Marie Dasylva est « en guerre » contre le sexisme et le racisme. Avec son agence Nkali, la militante endosse le rôle de coach en entreprise pour ces banquières, avocates, secrétaires ou encore étudiantes, victimes de discriminations au quotidien.
Café Comptoir des Arts, Paris 5e – « Je suis un peu la bonne copine qui te dit la vérité, celle que tu n’as pas envie d’appeler parce que tu sais qu’elle va te tuer. Je suis la no-bullshit friend », lance Marie Dasylva, assise dans l’un des confortables sofas de son QG, un bistrot du 5e arrondissement. Une tasse de café sur la table, l’auto-entrepreneuse parle vite, avec la verve des convaincus. Depuis presqu’un an, elle joue les coachs de vie en entreprise pour femmes racisées, soit celles qui partagent l’expérience sociale qu’est le racisme. Ces dernières sont banquières, avocates, secrétaires ou encore étudiantes. Elles viennent demander conseil à Marie en prévision d’un entretien d’embauche, de litige, de demande d’augmentation, de harcèlement ou de malaise persistant au travail. Déterminée, elle balance sans détours :
« À l’intersection du racisme et du sexisme, la racisée est en guerre. »
Raison pour laquelle elle a fondé son « agence d’empowerment » il y a un an, baptisée Nkali. « C’est un mot igbo qui veut dire ‘se réapproprier sa narration’. » Elle est régulièrement contactée sur Twitter, où elle se fait appeler SnatcheuseDeFranges. Ses threads #JeudiSurvieAuTaf sont attendus chaque semaine par sa communauté. Elle y raconte les expériences de ses clientes et solutions trouvées ensemble à grand renfort de gif.
C'est jeudi . pic.twitter.com/dIxm12SMcf
— SnatcheuseDeFranges (@napilicaio) 30 novembre 2017
Figure connue de la communauté afro-féministe, la militante estime avoir « trouvé un métier où il y a du taf ». Coaching perso – entre 35 et 75 euros la séance, selon les moyens de chacun -, workshops, conférences, tweets, la jeune femme de 34 ans espère pouvoir toucher le plus de femmes possible :
« Asseyons-nous ensemble et essayons de trouver des moyens pour survivre.
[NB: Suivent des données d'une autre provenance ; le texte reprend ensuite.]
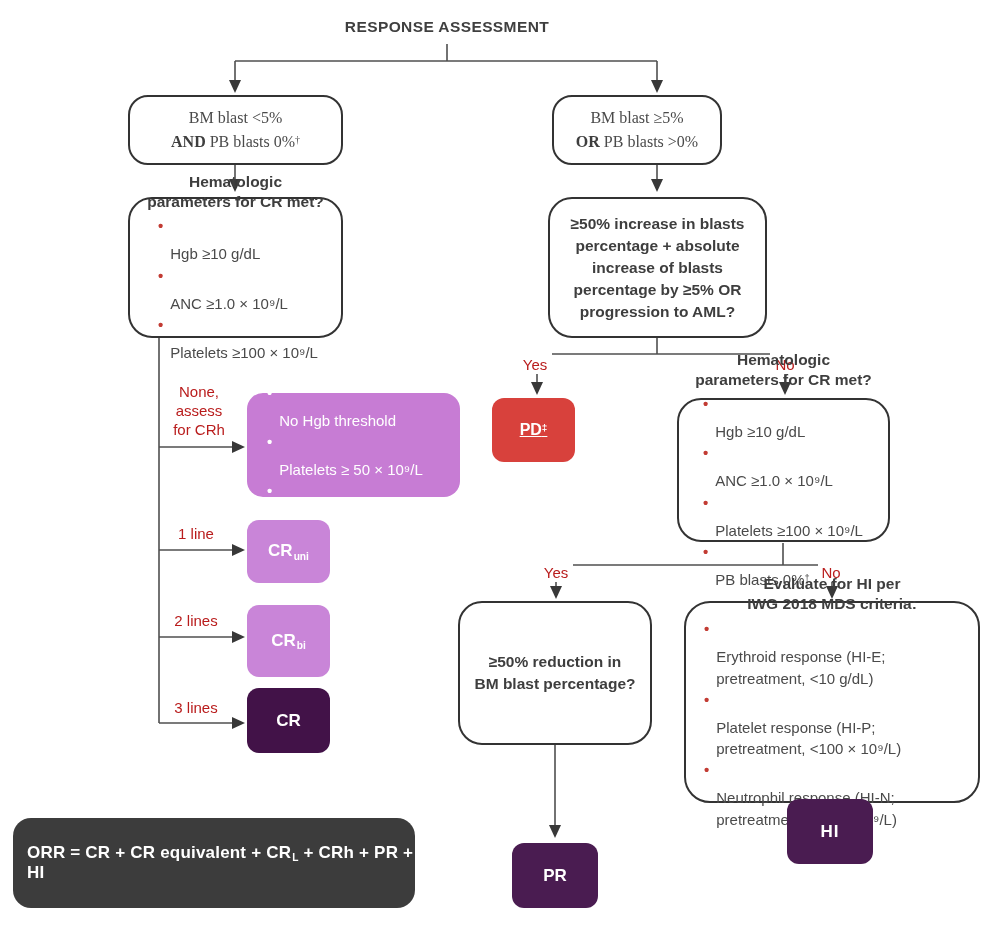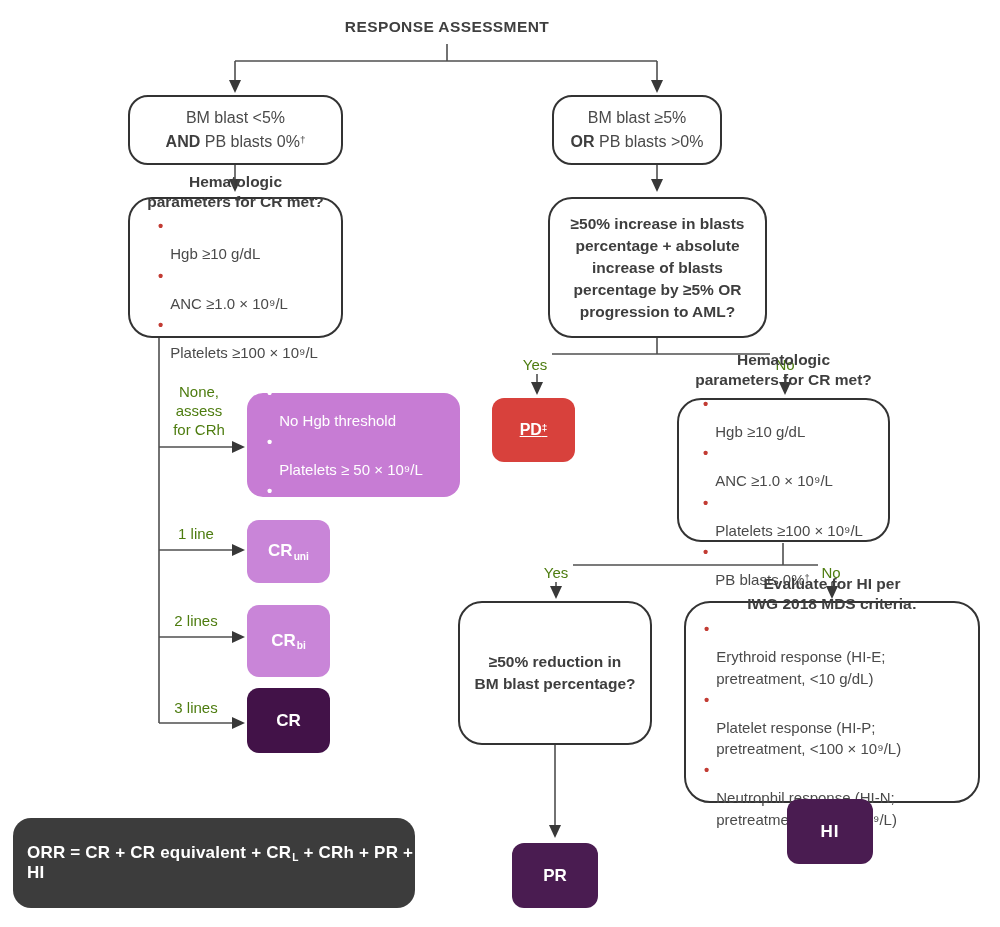--- a/index.html
+++ b/index.html
@@ -29,7 +29,7 @@
     position:absolute; text-align:center; font-weight:bold; font-size:15.5px;
     letter-spacing:.4px; color:#3f3f3f;
   }
-  .entry-line { font-size:16px; line-height:1.5; color:#4a4a4a; text-align:left; }
+  .entry-line { font-size:16px; line-height:1.5; color:#4a4a4a; text-align:left;font-family:Liberation Serif, serif; }
   .entry-line b { color:#3e3e3e; }
   .bhead {
     font-weight:bold; font-size:15.5px; color:#3e3e3e; text-align:center;

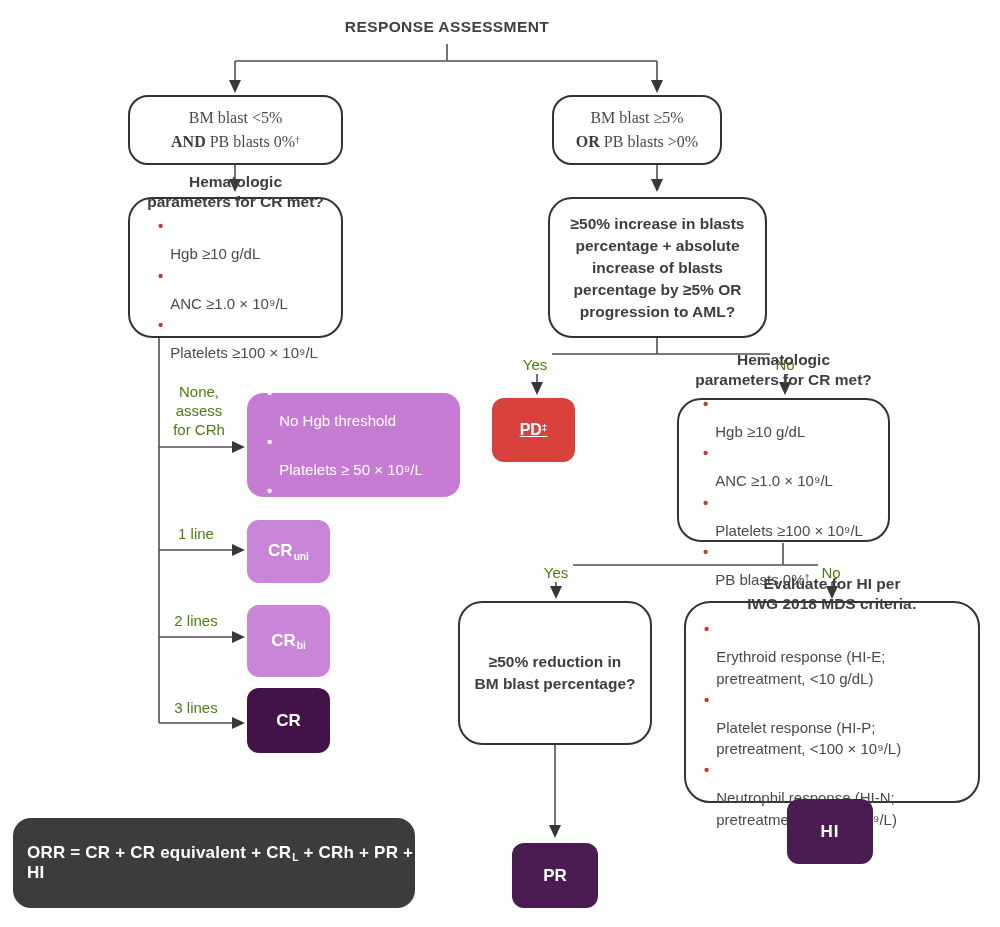--- a/index.html
+++ b/index.html
@@ -53,7 +53,7 @@
   .crhbox ul.bullets li::before { color:#fff; }
   .hieval ul.bullets { padding-left:10px; margin-top:4px; }
   .elabel {
-    position:absolute; font-size:15px; color:#4d7c0f; text-align:center;
+    position:absolute; font-size:15px; color:#b91c1c; text-align:center;
     white-space:pre-line; line-height:1.25;
   }
   sup { font-size:.62em; vertical-align:.45em; }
Il serait temps. »
REDONNER DU POUVOIR
Marie parle de ses clientes comme de ses propres filles, en faisant de grands gestes et en ne tarissant pas d’éloges. Une vraie maman poule. « Parfois, je leur mets des gros coups de pression. Et dès qu’elles partent mettre en pratique ce qu’on a dit, je suis en stress ! J’hyper-ventile en attendant qu’elles me rappellent pour me dire que tout s’est bien passé. » Elle les appelle « pépite » :
« Pépite ? Parce que c’est beau, ça brille et c’est quasiment indestructible. Les femmes que je rencontre sont de véritables pépites. Mon job, c’est de leur montrer. »
La coach se souvient que l’une d’elles l’a un jour appelée très tard, paniquée :
« Pépite est noire et lesbienne. Et elle avait croisé une de ses collègues en sortant du cinéma, alors qu’elle était avec sa copine. »
Manque de bol, elle n’est pas out dans son entreprise et la collègue en question n’est pas connue pour sa bienveillance. « Je lui ai dit de se détendre et d’arriver avec sa meilleure robe et son meilleur rouge à lèvres en hot lesbienne le jour suivant. » Marie lui conseille d’aller rencontrer la fameuse collègue à la machine à café et de lui parler du film qu’elle a vu ce soir là. « Je lui ai dit : “Tu n’as rien à te reprocher donc tu n’as pas à l’esquiver. Et tu ne rases pas les murs !”. » Ce qu’elle a fait, non sans hésiter un million de fois. Une question sur sa petite amie ? « C’est ma vie privée, je ne préfère pas la mêler à ma vie professionnelle », a-t-elle rétorqué droite dans ses bottes. La collègue lui a promis qu’elle ne dirait rien.
"Et tu ne rases pas les murs !" / Crédits : Inès Belgacem
Dans le jargon de Marie Dasylva, ce type de situation revient à « reprendre le pouvoir ». Soit verbaliser les situations discriminantes et reprendre confiance en soi :
« Parfois on perd du pouvoir. Comme ce moment où ton collègue Jean-Mich’ se permet de mettre sa sale main dans tes cheveux, que tu as envie de le tuer, mais… si tu le tues tu vas en prison et à 16h il faut aller chercher ton gamin à l’école. Alors tu ne dis rien. Là, tu as perdu du pouvoir. »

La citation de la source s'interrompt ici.